Ziyaretçilerin Tanıklıkları
Sergi sırasında 50’den fazla ziyaretçi ile yapılan röportajlarda duygusal anlar yaşandı:
- Mesut İnci: “Sergide Murat Tekin’in hatırasını gördüm ve o gün yemek yiyemedim. Dört evladım var, onlara sarıldığımda evlatlarına sarılamayan babaları düşünüyorum. Çok büyük bir mücadele veriliyor; daha geniş kitlelere duyurmak için elimizden geleni yapmalıyız.”
- Mehmet Maza: “2,5 yıl cezaevinde kalmış biri olarak geride bıraktığım arkadaşlarım aklıma geldi. Onların mağduriyetini çok iyi anlıyorum. Haluk Savaş’ın gözlüğü ve zeytin çekirdeğinden yapılan tesbihler beni derinden etkiledi. Türkiye’deki kardeşlerimiz bilsin ki onları asla unutmadık ve unutmayacağız.”
- Jazgül Hanım: “Kırgızistanlıyım. Bağımsızlığımızı kazandıktan hemen sonra 1992’de üç okul açıldı. Kırgızistan’daki eğitim hizmetlerinin kurucularından Orhan İnandı bizim idolümüzdü. Sergide onun hatıralarını görünce çok duygulandım. Biz onlardan Türkçeyi, sevgiyi ve barışı öğrendik.”
- Musa Bey: “Demokrasinin olmadığı bir ülkede maalesef bunlar yaşandı. Hikayeleri okurken kendi evlatlarım aklıma geldi. Özellikle boğazı kesilerek katledilen askeri öğrencilerin yaşadıkları beni çok etkiledi. Türkiye’deki kardeşlerime dua ediyorum; bu hukuksuzluklar çözülecek.”
- Ezime Hanım: “Türkiye’deki kardeşlerimiz ümitlerini yitirmesinler; bu kötü günler geride kalacak.”
- Erdoğan Bey: “Türkiye’de hak ihlali yaşayan insanların acısını anlamaya çalışıyoruz ve onlar için gayret ediyoruz. Özellikle Türkiye’den gelen gençlerin, geride kalanlara sahip çıktığını görmek ümit verici.”
- Süeda: “Sergide masamdaki üç hatırayı anlatmakla görevliydim. Çok üzücü hikayeler var. Türkiye’den geleli on yıl olmasına rağmen birçok şeyi unuttuğumu fark ettim. Hatırlamak ve sahip çıkmak çok değerli. Türkiye’deki abi ve ablalarımızın dik duruşu bize örnek oluyor.”

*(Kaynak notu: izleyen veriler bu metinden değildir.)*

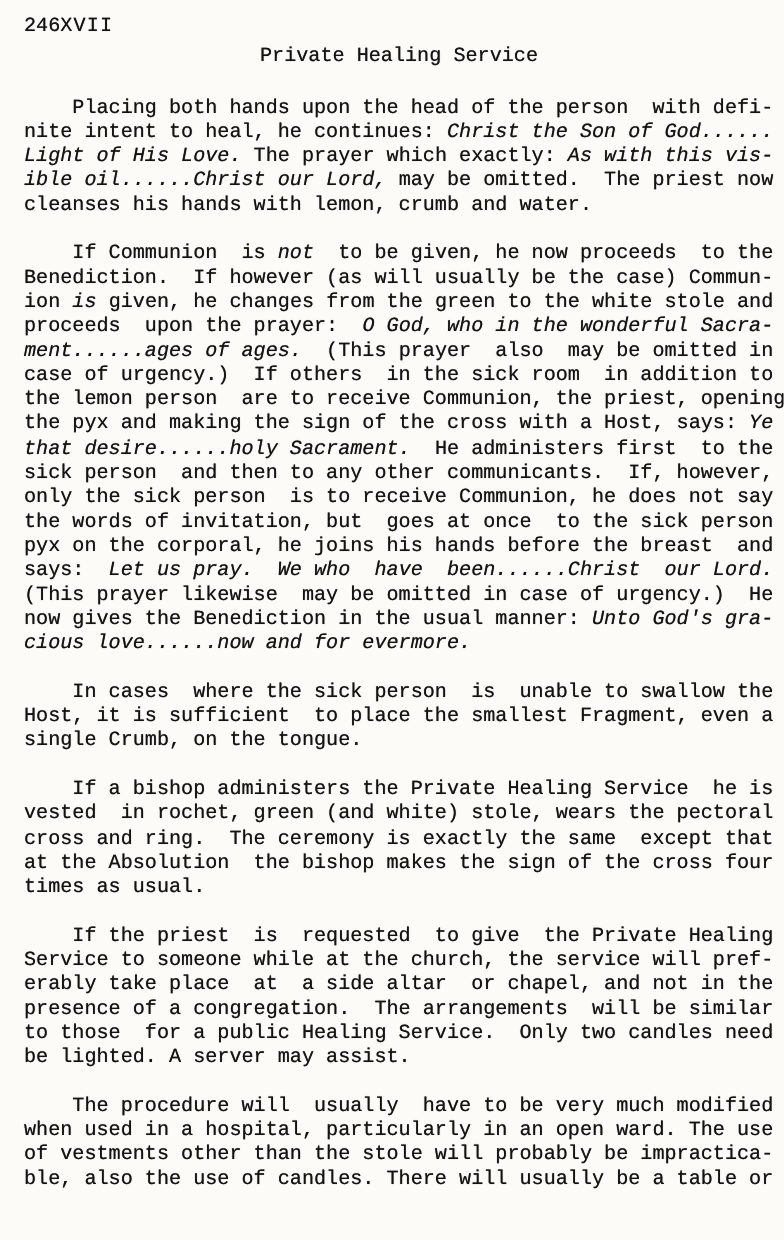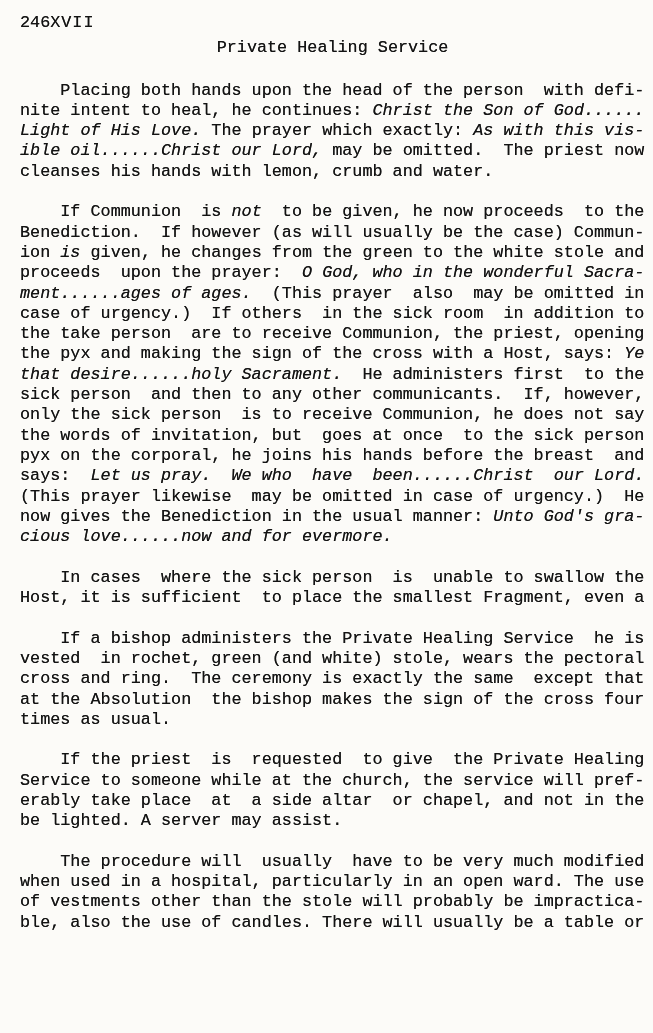--- a/index.html
+++ b/index.html
@@ -74,7 +74,7 @@
         <div class="line"><span class="seg">proceeds  upon the prayer:  </span><span class="seg i">O God, who in the wonderful Sacra-</span></div>
         <div class="line"><span class="seg i">ment......ages of ages.</span><span class="seg">  (This prayer  also  may be omitted in</span></div>
         <div class="line"><span class="seg">case of urgency.)  If others  in the sick room  in addition to</span></div>
-        <div class="line"><span class="seg">the take person  are to receive Communion, the priest, opening</span></div>
+        <div class="line"><span class="seg">the lemon person  are to receive Communion, the priest, opening</span></div>
         <div class="line"><span class="seg">the pyx and making the sign of the cross with a Host, says: </span><span class="seg i">Ye</span></div>
         <div class="line"><span class="seg i">that desire......holy Sacrament.</span><span class="seg">  He administers first  to the</span></div>
         <div class="line"><span class="seg">sick person  and then to any other communicants.  If, however,</span></div>

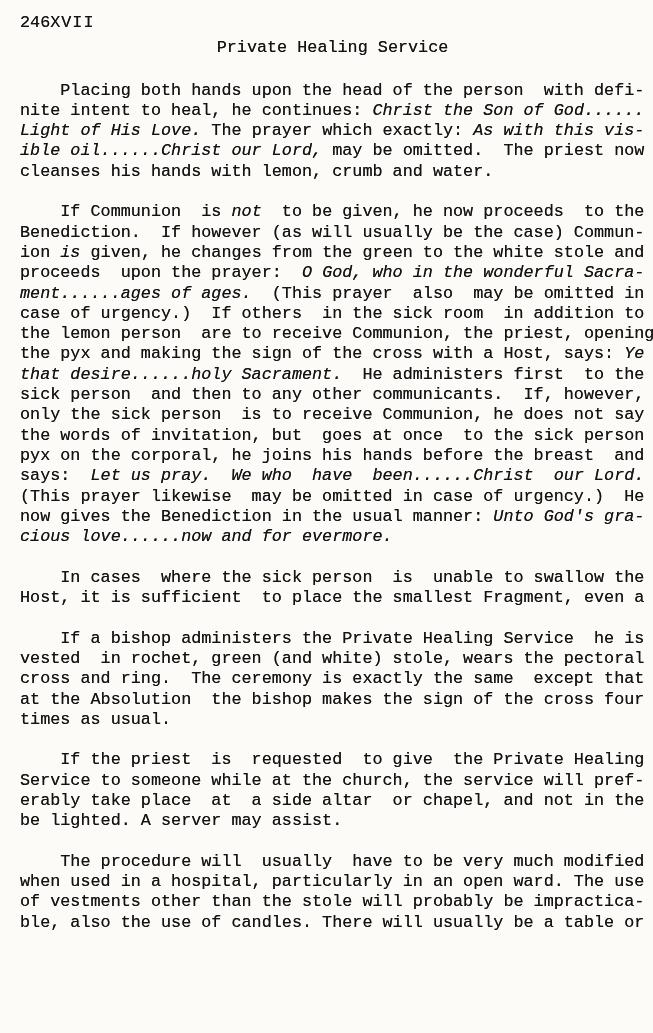--- a/index.html
+++ b/index.html
@@ -89,6 +89,7 @@
       <div class="para">
         <div class="line"><span class="seg">    In cases  where the sick person  is  unable to swallow the</span></div>
         <div class="line"><span class="seg">Host, it is sufficient  to place the smallest Fragment, even a</span></div>
+        <div class="line"><span class="seg">single Crumb, on the tongue.</span></div>
       </div>
       <div class="para">
         <div class="line"><span class="seg">    If a bishop administers the Private Healing Service  he is</span></div>

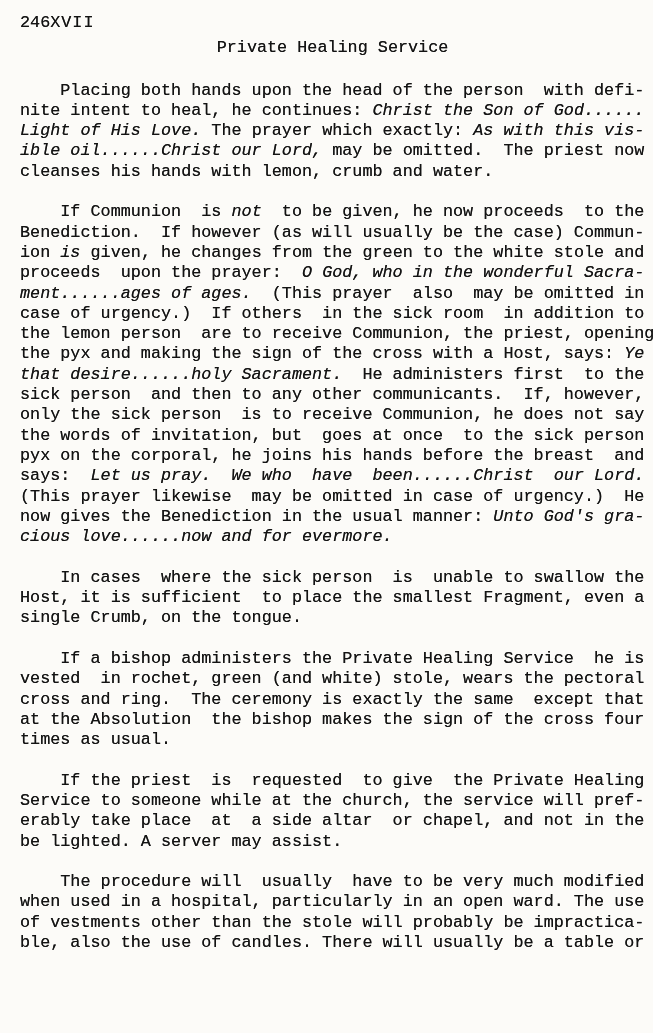--- a/index.html
+++ b/index.html
@@ -102,6 +102,7 @@
         <div class="line"><span class="seg">    If the priest  is  requested  to give  the Private Healing</span></div>
         <div class="line"><span class="seg">Service to someone while at the church, the service will pref-</span></div>
         <div class="line"><span class="seg">erably take place  at  a side altar  or chapel, and not in the</span></div>
+        <div class="line"><span class="seg">presence of a congregation.  The arrangements  will be similar</span></div>
         <div class="line"><span class="seg">be lighted. A server may assist.</span></div>
       </div>
       <div class="para">

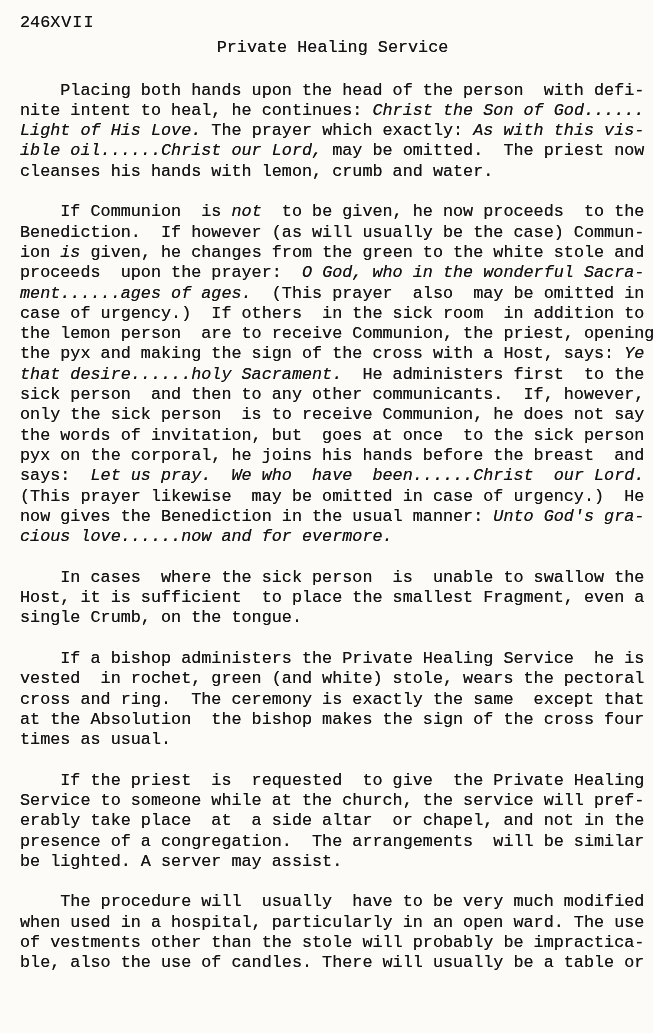--- a/index.html
+++ b/index.html
@@ -103,6 +103,7 @@
         <div class="line"><span class="seg">Service to someone while at the church, the service will pref-</span></div>
         <div class="line"><span class="seg">erably take place  at  a side altar  or chapel, and not in the</span></div>
         <div class="line"><span class="seg">presence of a congregation.  The arrangements  will be similar</span></div>
+        <div class="line"><span class="seg">to those  for a public Healing Service.  Only two candles need</span></div>
         <div class="line"><span class="seg">be lighted. A server may assist.</span></div>
       </div>
       <div class="para">

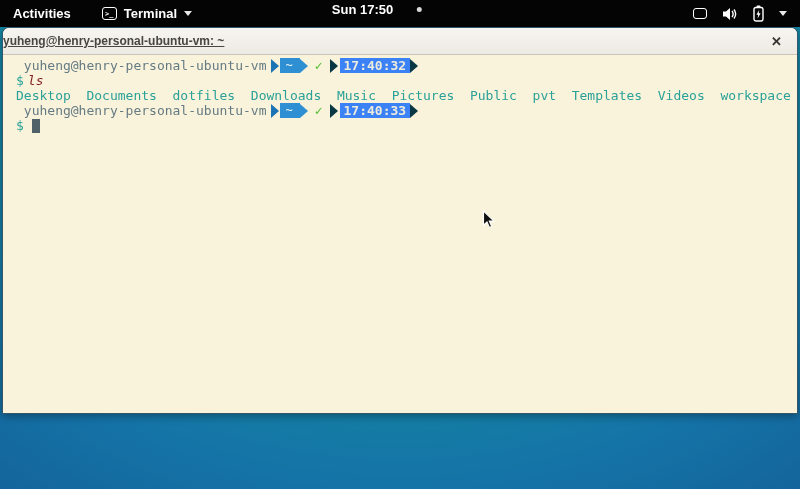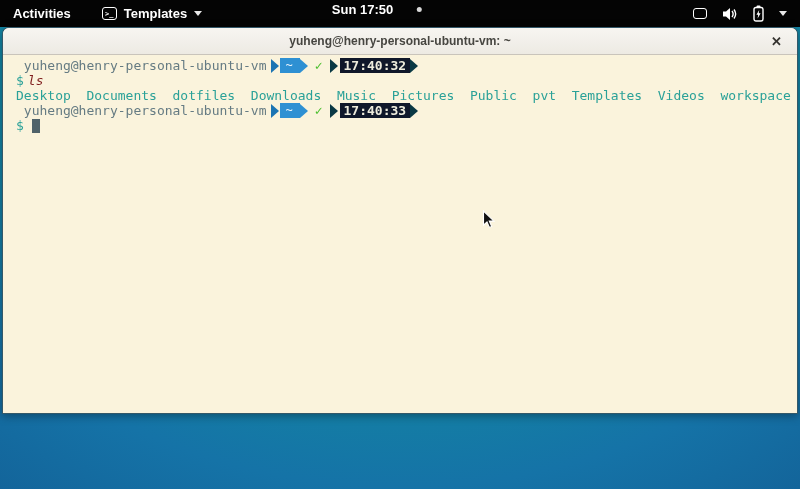--- a/index.html
+++ b/index.html
@@ -87,7 +87,7 @@
     <div class="tb-activities">Activities</div>
     <div class="tb-app">
       <span class="term-app-icon">&gt;_</span>
-      <span>Templates</span>
+      <span>Terminal</span>
       <span class="caret-down"></span>
     </div>
   </div>

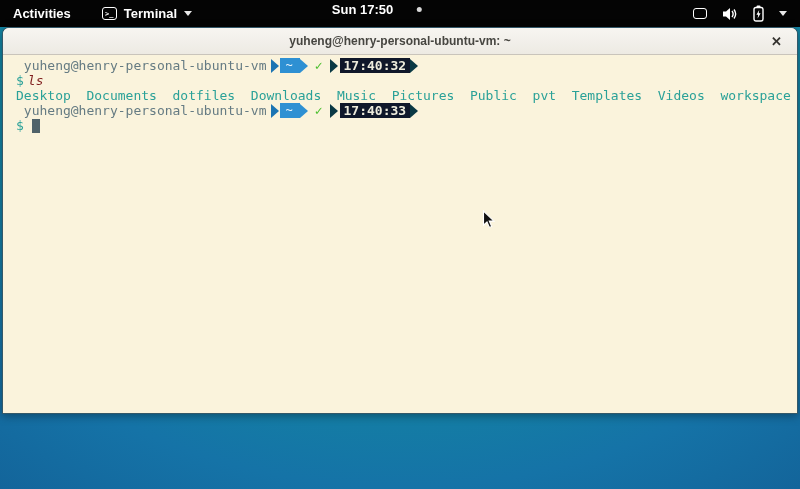--- a/index.html
+++ b/index.html
@@ -47,8 +47,8 @@
     position:relative; height:27px;
     background:linear-gradient(#f7f5f1,#edeae3);
     border-bottom:1px solid #c9c4bb; border-radius:6px 6px 0 0;
-    display:flex; align-items:center; justify-content:center;
-    font-size:12px; font-weight:700; color:#474641; cursor:default;
+    display:flex; align-items:center; justify-content:flex-start;
+    font-size:12px; font-weight:700; color:#474641; cursor:default;text-decoration:underline;
   }
   .close-btn {
     position:absolute; right:15px; top:50%; transform:translateY(-50%);

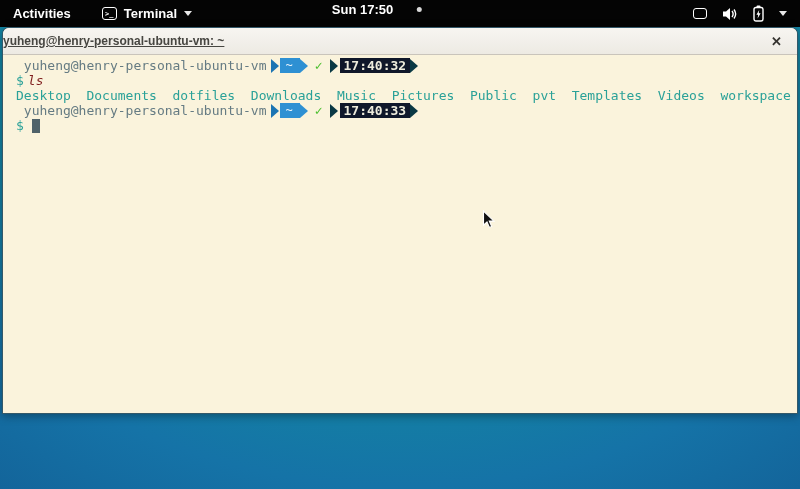--- a/index.html
+++ b/index.html
@@ -69,7 +69,7 @@
   .pl-end-blue { border-left:8px solid #2e90d3; }
   .check { color:#4cbf2f; font-weight:700; margin:0 7px; font-size:13px; }
   .pl-lead-dark { border-left:8px solid #093844; }
-  .pl-body-dark { background:#0f172a; color:#edebdc; height:15px; line-height:15px; padding:0 4px; margin-left:2px; font-weight:600; }
+  .pl-body-dark { background:#3b82f6; color:#edebdc; height:15px; line-height:15px; padding:0 4px; margin-left:2px; font-weight:600; }
   .pl-end-dark { border-left:8px solid #093844; }
   .dollar { color:#2aa198; }
   .cmd-text { color:#7f1d1d; margin-left:4px;font-style:italic; }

- Mustafa Bey: “İnsan olarak yeterince onların yanında olamamaktan dolayı utanç duyuyorum. Onların yanında olamadığım ve yeterince yardımcı olamadığım için üzgünüm. Bir an önce bu sıkıntıların bitmesini umut ediyorum. Uluslararası arenada duyurmak için elimizden geleni yapmalıyız. Türkiye’deki kardeşlerimizden özür diliyorum; lütfen bizi affedin.”
İlk kez Sergilenen Hatıralar
- Orhan İnandı’nın Tıbbi Kol Askısı: Eğitimci Orhan İnandı’nın işkence sonrası kullandığı kol askısı ve cezaevinde yazdığı mektuplar, onun direnişini simgeliyor.
- 6 Yaşındaki Cevdet’in Blenderi: Serebral palsi hastası Cevdet’in tehlikeli yolculuğunda yanından ayırmadığı blender, onun yaşadığı zorlukların bir sembolü olarak sergilendi.
- Habip Akbaş’ın Kamuflaj Kıyafeti: Hizmet Hareketi gönüllüsü olduğu için tutuklanan ve serbest kaldıktan sonra şüpheli bir trafik kazasında hayatını kaybeden Akbaş’ın kamuflaj kıyafeti, trajik hikayesini hatırlatıyor.
- Özge Elif Hendekci’nin Avukatlık Cübbesi ve Bahar’ın Hatıraları: 15 Temmuz 2016’daki cadı avı sırasında tutuklanan avukat ve anne Özge Elif Hendekci, 3 aylık bebeğiyle cezaevinde 5 yıl geçirdi. Sergiye, avukatlık cübbesini ve cezaevinde kızı Bahar’a ait hatıraları hediye ederek, yaşadığı acıları ve adalet arayışını paylaşmaya devam ediyor.
Serginin bir sonraki durağı Utah olacak. Şubat ayında iki üniversite ve bir Türk kültür merkezi olmak üzere üç ayrı program planlanıyor. Zulme uğramış kişilerin sesini daha geniş kitlelere duyurmak için çalışmalar devam ediyor.